Boomkat Product Review:
Exquisite, torchlit scenes of Fado-shadowed chamber jazz ruptured with more experimental urges, inspired by the cycles of nature and womanhood; think the Silencio scene in Lynch’s Mulholland Drive, with Basquiat’s Gray and Okkyung Lee in backing band, then some…
“'Chão Vermelho' (Red Floor) is a collection of ritualistic, lamenting pieces influenced by the increasingly dry ground of the surrounding area of central Portugal from where cellist and singer Joana Guerra resides.
An environment of experimentation and risk transports us to an apocalyptic scenario in which the extreme dryness of a ground where nothing can grow anymore is accompanied by dramatic, theatrical compositions. As a murmur or a pagan prayer, the pieces evoke the ever imminent possibility of regeneration: “The name of the album is inspired by the area where I live, with muddy soil. It fascinates me a lot, although the drought and its cracks make me feel terrible”, explains Joana. Perhaps because the floor covering the earth, like a skin of deep cracks, attests to the tiredness, the wrinkles, of civilization.

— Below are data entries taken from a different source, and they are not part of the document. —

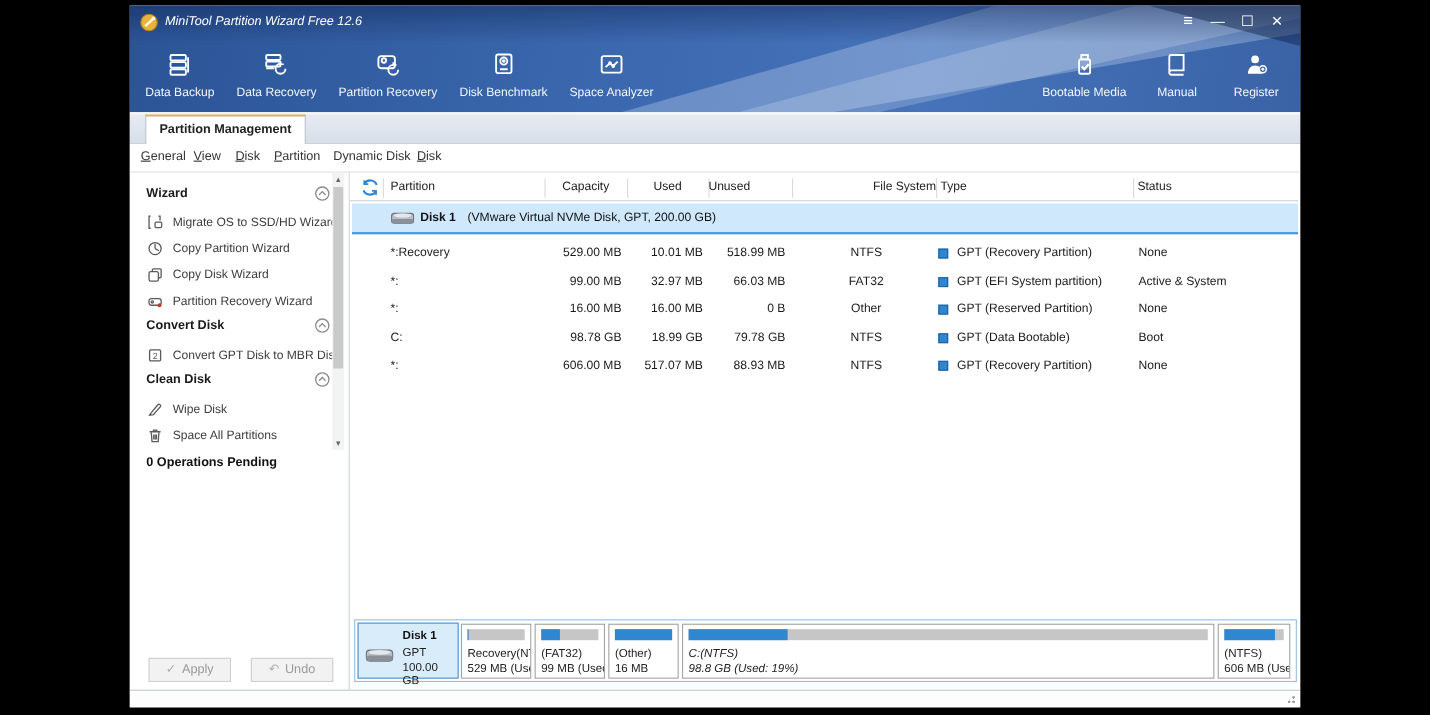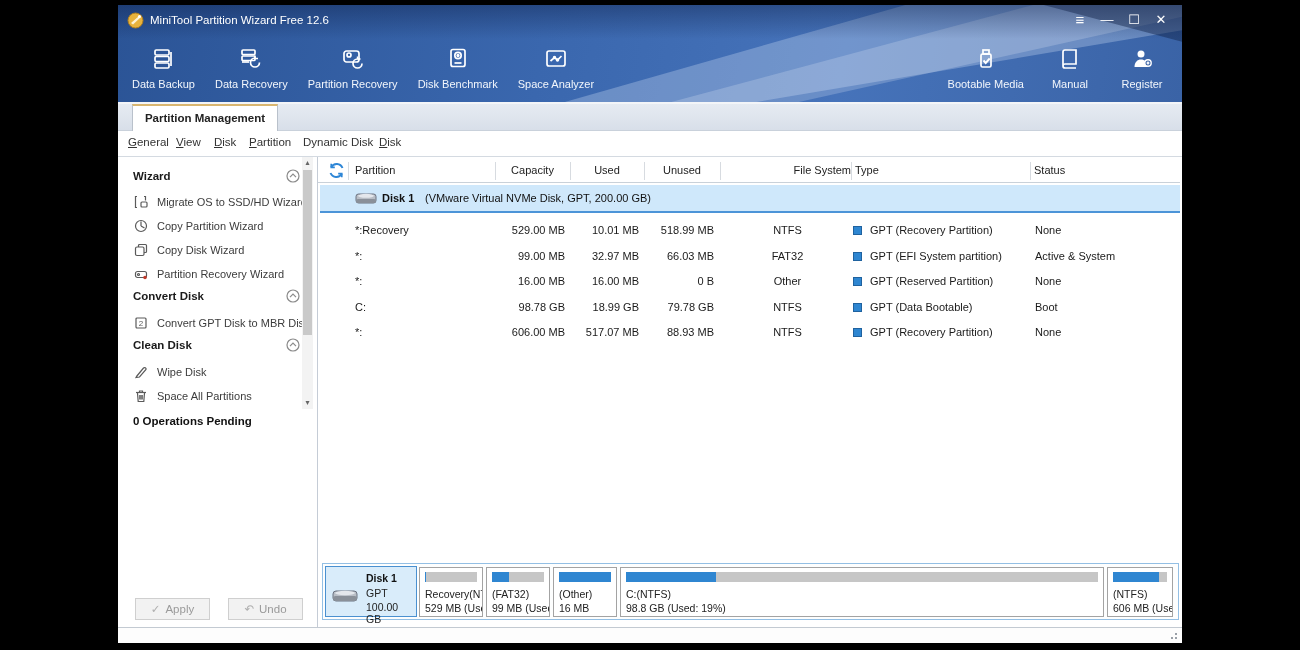--- a/index.html
+++ b/index.html
@@ -24,7 +24,7 @@
 
   .titlebar { position:absolute; left:0; top:0; width:100%; height:30px; }
   .logo { position:absolute; left:9px; top:7px; width:17px; height:17px; }
-  .title { position:absolute; left:32px; top:9px; color:#fff; font-size:11.5px; }
+  .title { position:absolute; left:32px; top:9px; color:#fff; font-size:11.5px;font-style:italic; }
 
   .winctrls { position:absolute; right:12px; top:6px; display:flex; gap:9px; align-items:center; }
   .wc { width:18px; height:18px; color:#fff; font-size:13px; line-height:18px; text-align:center; cursor:default; }

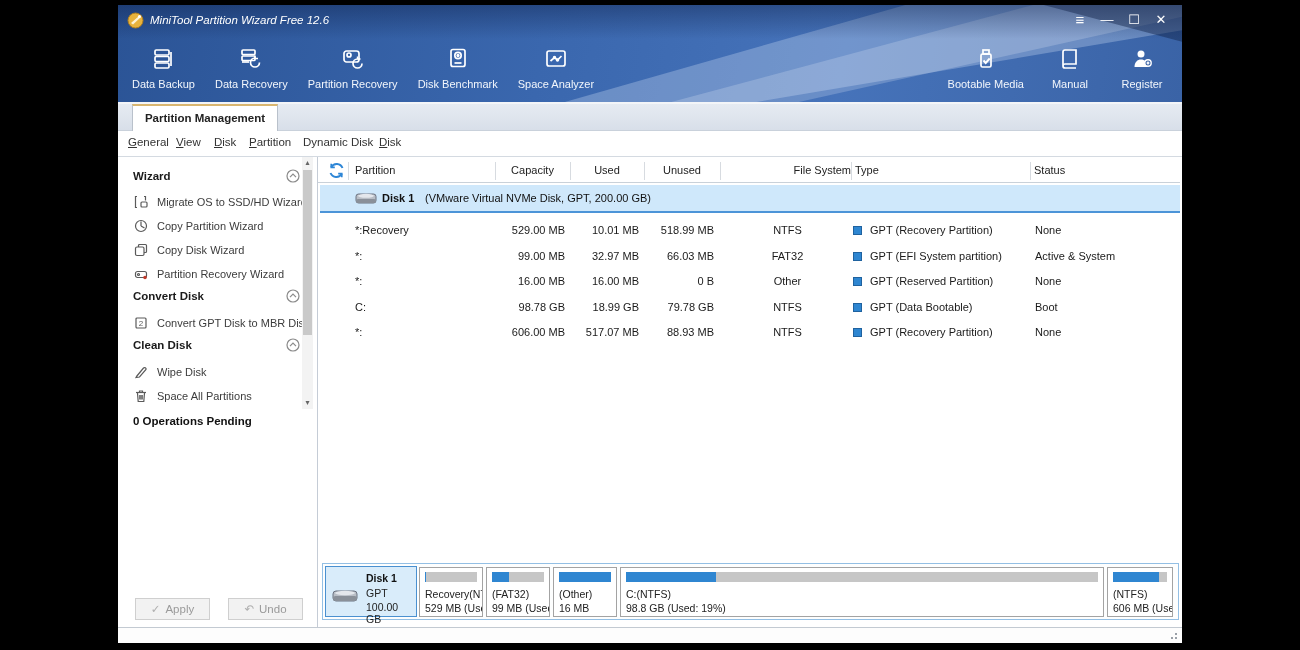--- a/index.html
+++ b/index.html
@@ -379,7 +379,7 @@
       <span class="vline" style="left:252px"></span>
       <span class="th" style="left:252px; width:74px; text-align:center">Used</span>
       <span class="vline" style="left:326px"></span>
-      <span class="th" style="left:326px; width:76px; text-align:center">Unused</span>
+      <span class="th" style="left:326px; width:76px; ">Unused</span>
       <span class="vline" style="left:402px"></span>
       <span class="th" style="left:402px; width:131px; text-align:right">File System</span>
       <span class="vline" style="left:533px"></span>

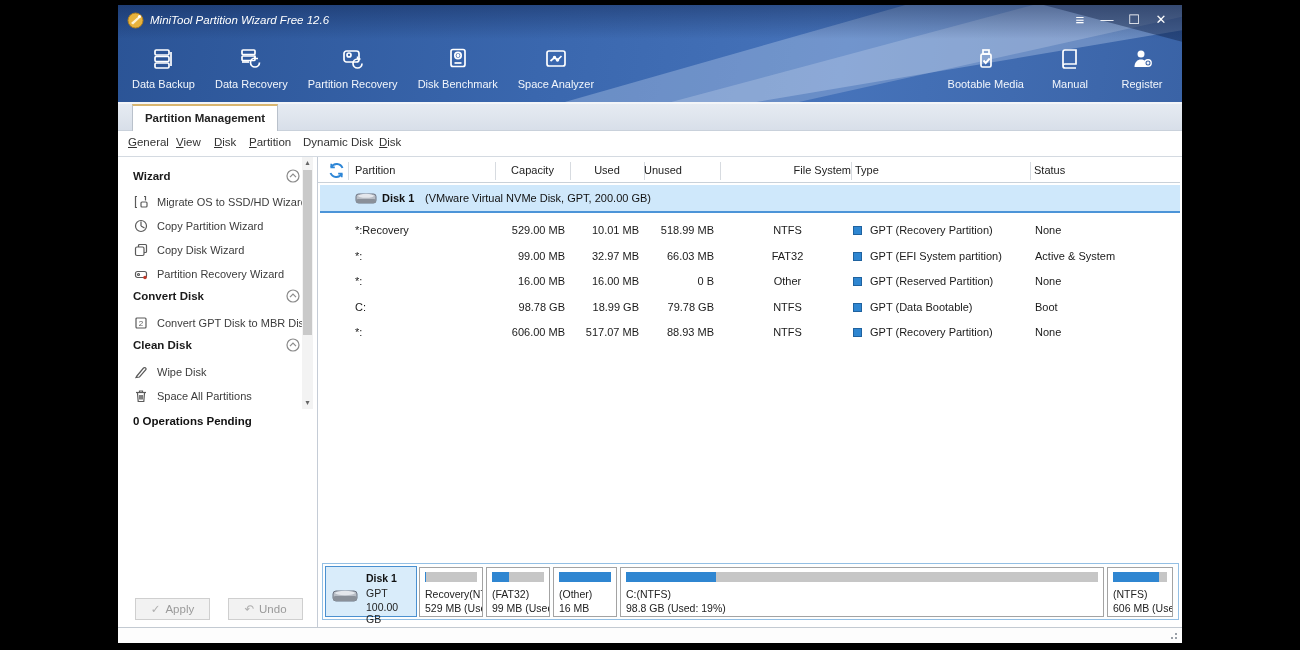--- a/index.html
+++ b/index.html
@@ -110,7 +110,7 @@
   #blk0 { left:96px;  width:64px; }
   #blk1 { left:163px; width:64px; }
   #blk2 { left:230px; width:64px; }
-  #blk3 { left:297px; width:484px; }
+  #blk3 { left:297px; width:484px;font-style:italic; }
   #blk4 { left:784px; width:66px; }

Small blue-metallic flowers, a white animal about to go extinct, rare stones that only exist in two latitudes, the colour red as a warning sign, ecological sound, but also as a sign of renewal, as in women in their blood cycles. All of this makes up the universe of Joana Guerra's 'Chão Vermelho'. And as long as the mycelium feels our presence, perhaps there is hope for this ground and for such a woman who in her cycles of renewal is too earthy to be holy.

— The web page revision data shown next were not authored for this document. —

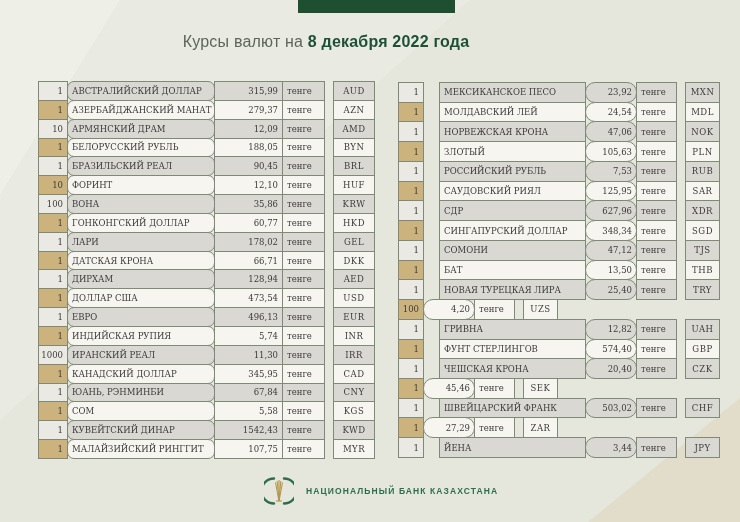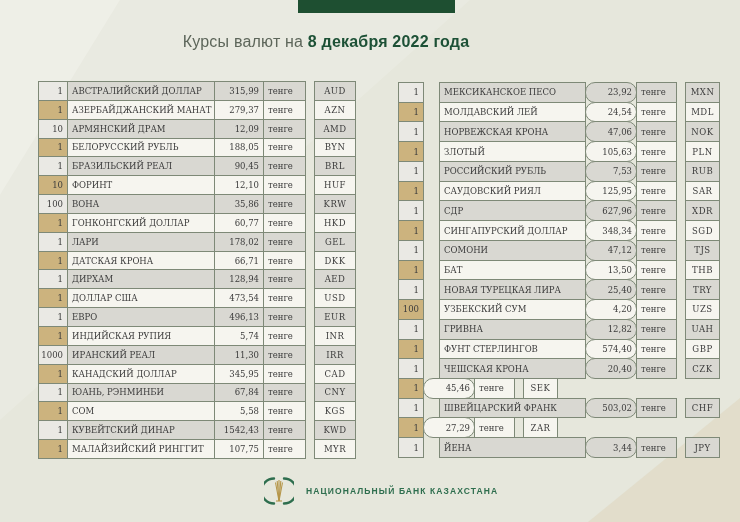--- a/index.html
+++ b/index.html
@@ -47,7 +47,7 @@
   .unit{padding-left:4px;}
   .code{justify-content:center;letter-spacing:0.5px;}
 
-  .t-left  .qty{width:30px;}  .t-left  .name{width:148px;} .t-left  .rate{width:50px;}
+  .t-left  .qty{width:30px;}  .t-left  .name{width:148px;border-radius:7px;} .t-left  .rate{width:50px;}
   .t-left  .unit{width:43px;} .t-left  .code{width:42px;}
   .t-right .qty{width:26px;}  .t-right .name{width:147px;margin-left:15px;} .t-right .rate{width:52px;border-radius:10px;}
   .t-right .unit{width:41px;} .t-right .code{width:35px;}

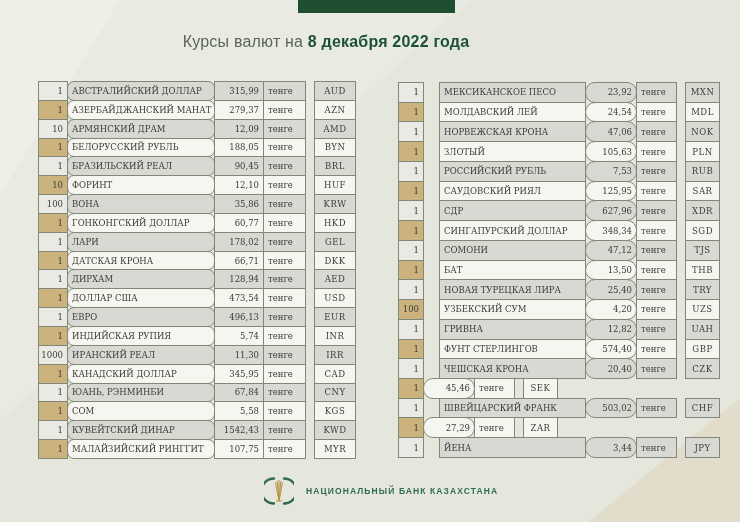--- a/index.html
+++ b/index.html
@@ -47,7 +47,7 @@
   .unit{padding-left:4px;}
   .code{justify-content:center;letter-spacing:0.5px;}
 
-  .t-left  .qty{width:30px;}  .t-left  .name{width:148px;border-radius:7px;} .t-left  .rate{width:50px;}
+  .t-left  .qty{width:30px;}  .t-left  .name{width:148px;border-radius:7px;} .t-left  .rate{width:69px;}
   .t-left  .unit{width:43px;} .t-left  .code{width:42px;}
   .t-right .qty{width:26px;}  .t-right .name{width:147px;margin-left:15px;} .t-right .rate{width:52px;border-radius:10px;}
   .t-right .unit{width:41px;} .t-right .code{width:35px;}

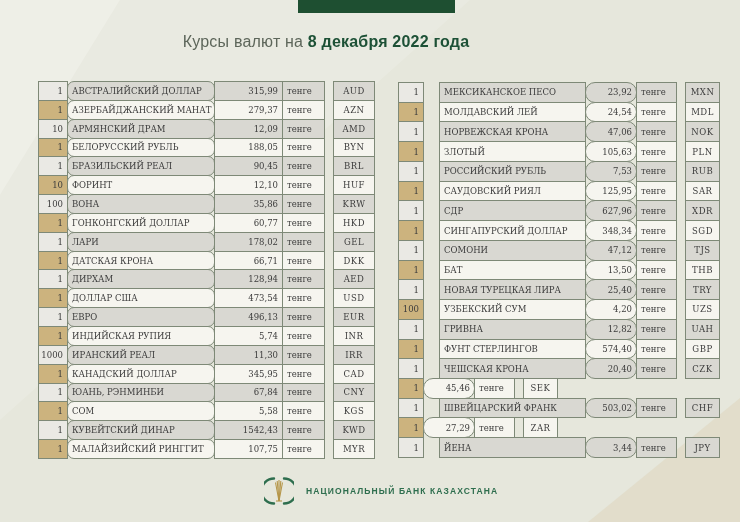--- a/index.html
+++ b/index.html
@@ -330,7 +330,6 @@
     </div>
     <div class="row light">
       <div class="c qty">100</div>
-      <div class="c name">УЗБЕКСКИЙ СУМ</div>
       <div class="c rate">4,20</div>
       <div class="c unit">тенге</div>
       <div class="gap"></div>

All compositions are by Joana Guerra who, in addition to cello and voice, her main instruments, ventures on Portuguese guitar, prepared electric guitar and keyboard. She is joined by Maria do Mar on the violin and Carlos Godinho on percussion and objects, as well as the contributions of Sofia Queiróz Orê-Ibir and Bernardo Barata, respectively bass and voice.”